TASK STATEMENT >> Restate all entries word for word, minus pictures.

++++++

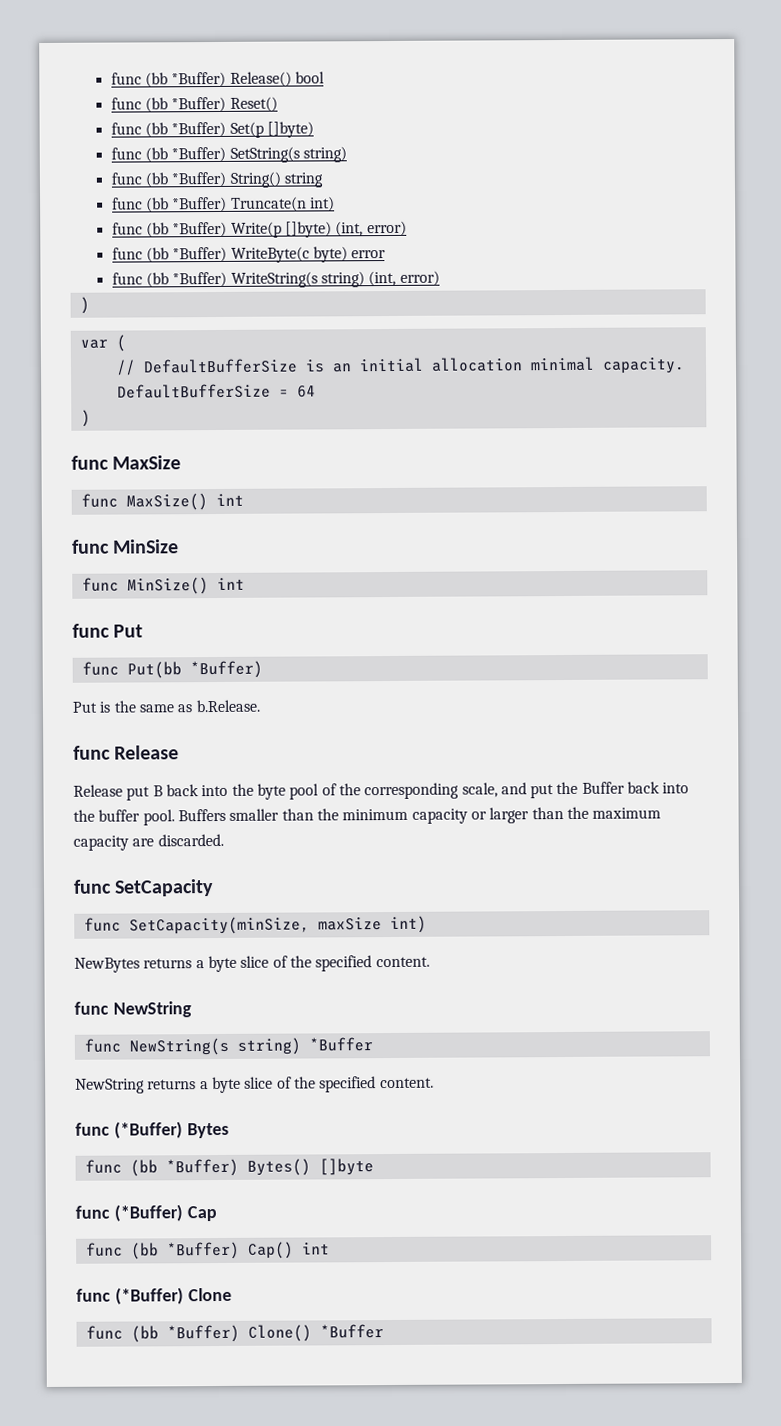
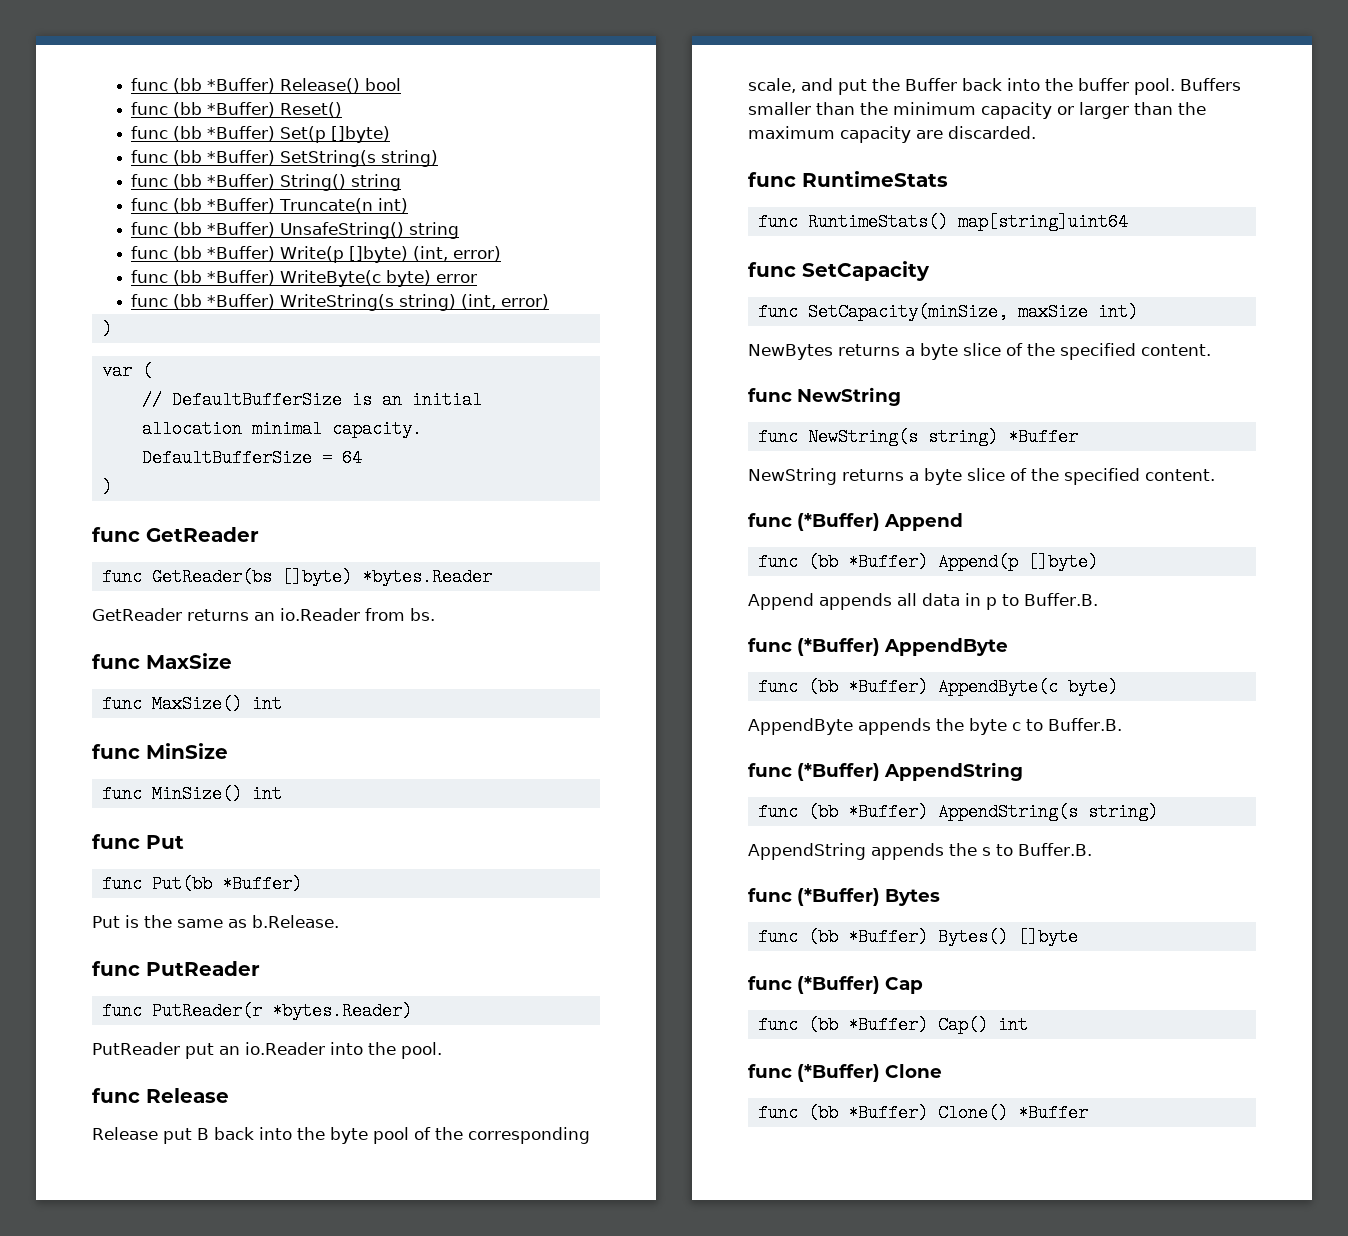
(335, 204) none -> [131,222,460,239] // func (bb *Buffer) UnsafeString() string
(91, 418) none -> [92,527,259,542] [101,568,492,586] [92,608,435,621] // func GetReader // func GetReader(bs []byte) *bytes.Reader // GetReader returns an io.Reader from bs.
(260, 706) none -> [92,961,260,976] [101,1002,412,1020] [92,1042,442,1059] // func PutReader // func PutReader(r *bytes.Reader) // PutReader put an io.Reader into the pool.
(224, 840) none -> [748,171,948,187] [757,213,1128,231] // func RuntimeStats // func RuntimeStats() map[string]uint64
(434, 1083) none -> [748,513,963,531] [757,553,1098,571] [748,593,1098,610] [748,638,1008,656] [757,678,1118,696] [748,718,1122,735] [748,762,1023,781] [757,803,1158,821] [748,843,1092,860] // func (*Buffer) Append // func (bb *Buffer) Append(p []byte) // Append appends all data in p to Buffer.B. // func (*Buffer) AppendByte // func (bb *Buffer) AppendByte(c byte) // AppendByte appends the byte c to Buffer.B. // func (*Buffer) AppendString // func (bb *Buffer) AppendString(s string) // AppendString appends the s to Buffer.B.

++++++

ANSWER >>
(335, 204) none -> [131,222,460,239] // func (bb *Buffer) UnsafeString() string
(91, 418) none -> [92,527,259,542] [101,568,492,586] [92,608,435,621] // func GetReader // func GetReader(bs []byte) *bytes.Reader // GetReader returns an io.Reader from bs.
(260, 706) none -> [92,961,260,976] [101,1002,412,1020] [92,1042,442,1059] // func PutReader // func PutReader(r *bytes.Reader) // PutReader put an io.Reader into the pool.
(224, 840) none -> [748,171,948,187] [757,213,1128,231] // func RuntimeStats // func RuntimeStats() map[string]uint64
(434, 1083) none -> [748,513,963,531] [757,553,1098,571] [748,593,1098,610] [748,638,1008,656] [757,678,1118,696] [748,718,1122,735] [748,762,1023,781] [757,803,1158,821] [748,843,1092,860] // func (*Buffer) Append // func (bb *Buffer) Append(p []byte) // Append appends all data in p to Buffer.B. // func (*Buffer) AppendByte // func (bb *Buffer) AppendByte(c byte) // AppendByte appends the byte c to Buffer.B. // func (*Buffer) AppendString // func (bb *Buffer) AppendString(s string) // AppendString appends the s to Buffer.B.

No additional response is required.